→ Task statement
Please copy all of the entries exactly, but drop every picture.
-------- Excerpted data --------
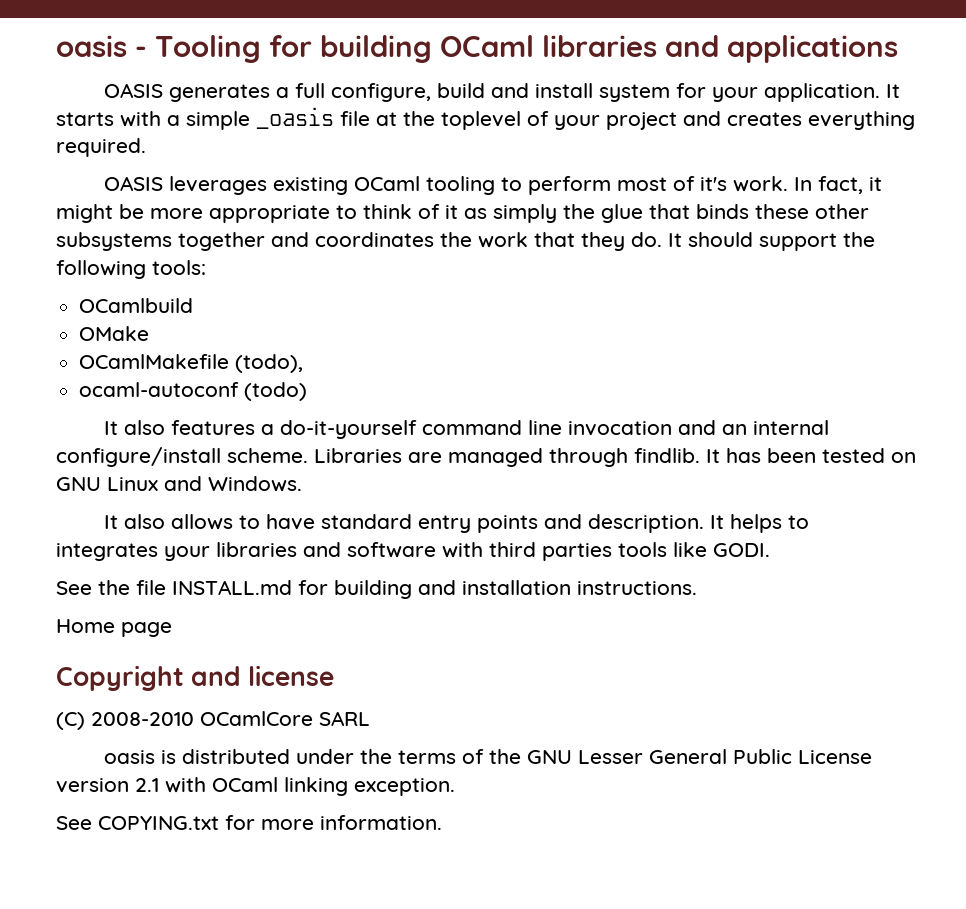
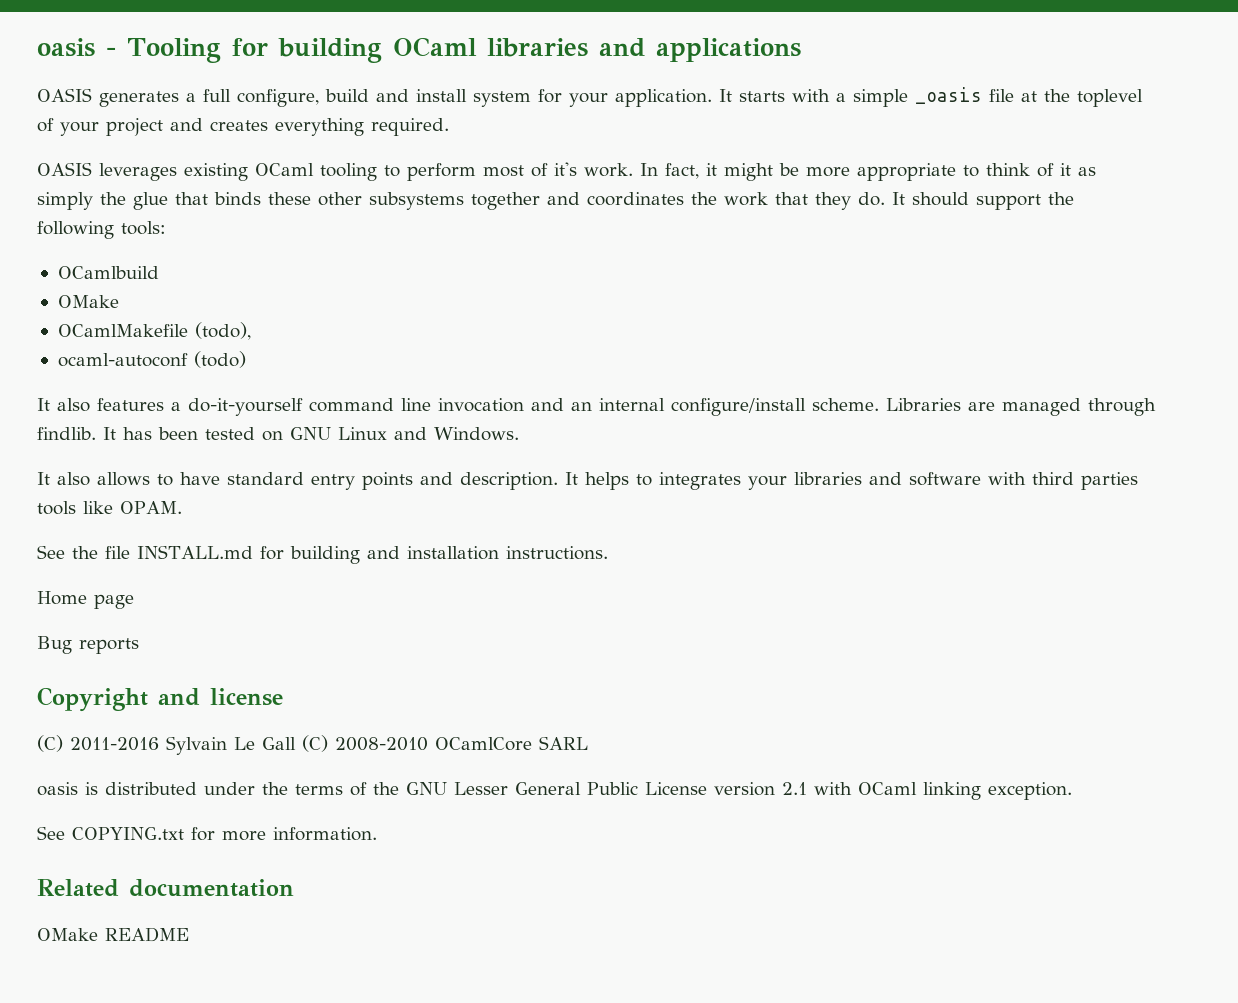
[713,543,770,557] GODI. -> [120,501,182,514] OPAM.
(172, 629) none -> [37,636,139,654] // Bug reports
(85, 721) none -> [70,735,328,755] 2011-2016 Sylvain Le Gall (C)
(442, 822) none -> [37,879,294,897] [37,927,189,942] // Related documentation // OMake README

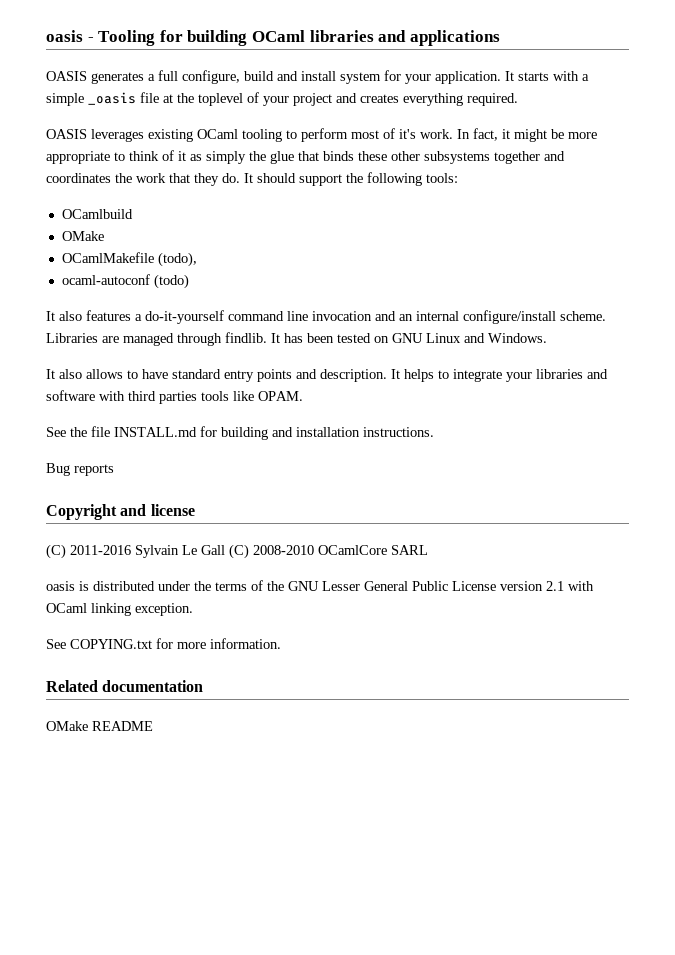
[659,472,741,490] integrates -> [453,369,502,382] integrate
[37,591,134,609] // Home page -> (434, 432) none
--------
→ Written response
[713,543,770,557] GODI. -> [120,501,182,514] OPAM.
(172, 629) none -> [37,636,139,654] // Bug reports
(85, 721) none -> [70,735,328,755] 2011-2016 Sylvain Le Gall (C)
(442, 822) none -> [37,879,294,897] [37,927,189,942] // Related documentation // OMake README

[659,472,741,490] integrates -> [453,369,502,382] integrate
[37,591,134,609] // Home page -> (434, 432) none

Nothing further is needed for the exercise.